Es de noche. Madrid está lleno de turistas. Los escucho murmurar, estallar a carcajadas y entablar conversaciones sobre lo bonita y mágica que es esta ciudad. Tiene encanto, estoy de acuerdo.
Me encuentro sentada en una de las terrazas de la Calle del Pez. El camarero me ha servido una copa de vino blanco. Dentro de unos minutos, a un par de números (Calle del Pez, 10) el arte invadirá mi cuerpo centímetro a centímetro.
Esta noche es noche de arte, pero arte del bueno– y del de verdad. Vamos a ver el espectáculo de Diego Guerrero. El teatro Flamenco de Madrid nos recibe con los brazos abiertos.
Se nota la ilusión en los espectadores, a pesar de que el espectáculo comience con varios minutos de retraso. Entre la marea taciturna de la amalgama, los camareros se desplazan ágiles de un lado hacia el otro, sirviendo vermuts, birras y copas de vino. El telón está a punto de subir, y cuando lo hace, el silencio reina en la platea.
Guapo, soplan a mi oído derecho. Un grupo de amigos del cantante ha venido a ver su función. ¿Quién seríamos sin la gente a la que queremos y que nos quiere?; me pregunto. Al compás armónico de una voz llena de desgarros quebrados les acompaña una acústica excelente. Un pianista, un bajista y dos percusionistas, chico y chica. La chica es increíble; le digo a mi acompañante en más de una ocasión.

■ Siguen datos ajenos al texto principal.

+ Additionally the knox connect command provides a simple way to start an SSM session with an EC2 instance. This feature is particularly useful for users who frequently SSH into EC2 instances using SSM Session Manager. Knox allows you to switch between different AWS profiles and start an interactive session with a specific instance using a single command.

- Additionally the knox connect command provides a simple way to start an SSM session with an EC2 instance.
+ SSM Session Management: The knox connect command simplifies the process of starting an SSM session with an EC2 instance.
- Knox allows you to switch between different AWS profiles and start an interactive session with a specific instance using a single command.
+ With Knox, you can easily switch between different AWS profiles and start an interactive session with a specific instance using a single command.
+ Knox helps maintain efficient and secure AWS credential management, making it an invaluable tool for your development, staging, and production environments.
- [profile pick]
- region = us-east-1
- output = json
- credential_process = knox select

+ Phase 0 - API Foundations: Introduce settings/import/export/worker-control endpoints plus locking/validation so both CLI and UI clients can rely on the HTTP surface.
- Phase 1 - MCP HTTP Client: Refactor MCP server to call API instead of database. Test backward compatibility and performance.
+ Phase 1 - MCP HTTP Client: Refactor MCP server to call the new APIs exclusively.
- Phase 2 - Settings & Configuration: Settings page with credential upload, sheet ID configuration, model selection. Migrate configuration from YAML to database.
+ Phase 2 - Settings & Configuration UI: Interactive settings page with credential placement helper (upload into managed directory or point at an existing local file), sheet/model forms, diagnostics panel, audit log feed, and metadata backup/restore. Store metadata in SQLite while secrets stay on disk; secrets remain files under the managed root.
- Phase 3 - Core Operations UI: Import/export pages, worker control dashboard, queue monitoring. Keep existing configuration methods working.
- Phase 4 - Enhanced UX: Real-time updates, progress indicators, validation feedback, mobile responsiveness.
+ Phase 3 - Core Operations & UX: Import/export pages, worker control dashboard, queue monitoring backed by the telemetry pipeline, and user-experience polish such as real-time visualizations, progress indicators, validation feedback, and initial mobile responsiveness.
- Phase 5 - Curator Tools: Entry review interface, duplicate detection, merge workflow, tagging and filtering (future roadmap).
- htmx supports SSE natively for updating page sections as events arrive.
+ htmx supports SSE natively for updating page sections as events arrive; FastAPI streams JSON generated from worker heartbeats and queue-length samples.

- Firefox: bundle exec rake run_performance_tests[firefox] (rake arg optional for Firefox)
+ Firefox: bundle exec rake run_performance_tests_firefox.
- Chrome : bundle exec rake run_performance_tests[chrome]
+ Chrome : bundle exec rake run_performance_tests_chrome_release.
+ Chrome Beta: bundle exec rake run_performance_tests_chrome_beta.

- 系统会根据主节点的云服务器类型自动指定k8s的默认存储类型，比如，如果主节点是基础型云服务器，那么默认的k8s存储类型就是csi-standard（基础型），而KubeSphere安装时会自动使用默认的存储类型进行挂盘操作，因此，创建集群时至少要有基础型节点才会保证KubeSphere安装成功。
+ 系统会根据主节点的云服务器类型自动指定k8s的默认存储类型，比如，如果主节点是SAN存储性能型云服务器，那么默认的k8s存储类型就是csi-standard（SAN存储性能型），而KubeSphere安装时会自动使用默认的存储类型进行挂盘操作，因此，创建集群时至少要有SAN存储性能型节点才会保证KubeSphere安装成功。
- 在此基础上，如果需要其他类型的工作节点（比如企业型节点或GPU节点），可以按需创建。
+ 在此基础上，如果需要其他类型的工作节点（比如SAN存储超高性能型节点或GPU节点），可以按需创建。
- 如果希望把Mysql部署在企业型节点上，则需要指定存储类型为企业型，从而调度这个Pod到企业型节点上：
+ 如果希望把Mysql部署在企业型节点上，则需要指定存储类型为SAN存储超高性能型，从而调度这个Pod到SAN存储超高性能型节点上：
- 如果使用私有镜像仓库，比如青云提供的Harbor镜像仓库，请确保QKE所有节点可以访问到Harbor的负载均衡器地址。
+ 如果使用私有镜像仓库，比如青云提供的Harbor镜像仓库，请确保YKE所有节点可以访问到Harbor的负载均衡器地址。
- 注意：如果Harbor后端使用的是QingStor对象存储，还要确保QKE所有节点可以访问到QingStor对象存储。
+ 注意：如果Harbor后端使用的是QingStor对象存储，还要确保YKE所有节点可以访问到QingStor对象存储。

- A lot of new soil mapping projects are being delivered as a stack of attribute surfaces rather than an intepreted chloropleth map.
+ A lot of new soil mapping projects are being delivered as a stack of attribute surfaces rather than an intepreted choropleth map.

Diego Guerrero se mete al público en el bolsillo con su gracia y con ese salero andaluz tan especial. Entre pieza y pieza habla sobre el flamenco, el cante jondo, los fantoches y los trenes que solo pasan una vez en la vida. ¿Pero qué pasa si ese tren al que te subes no es el suyo? El jodío, entre gracia y gracia y sorbo de vino– lo necesita porque habla mucho y se queda ronco– nos hace reflexionar. Y que un artista te haga reflexionar es lo mejor que le puede pasar a un espectador. Porque si quieres escuchar una canción, escuchas un disco o Spotify– somos millennials, nosotros ya no compramos CDs–, pero un directo sirve para emocionarte, para ponerte el vello de punta y para poder disfrutar del don de la música, que no todo el mundo lo tiene.
Los ritmos rumbemos y aflamencados se manifiestan en forma de rumbas, nanas y coplas. ¿Esta última? Mi favorita. A pesar de que el comienzo es flojo y que en presencia escénica, este artista cojea un poco, su voz nos adentra en un mundo paralelo que provoca que el público no quiera que se vaya y que pida no una, sino dos canciones. Dani, esta gente quiere más – le dice al de sonido-, ¿y qué son cinco minutos?
Entre el manto de aplausos me deslizo hacia la salida, antes de que la marabunta me atrape. Volviendo a casa, mientras la conductora se adentra entre el tráfico de una ciudad taciturna, miro el reloj: las dos menos veinticinco de la mañana. Y lo mejor es que no me he dado cuenta.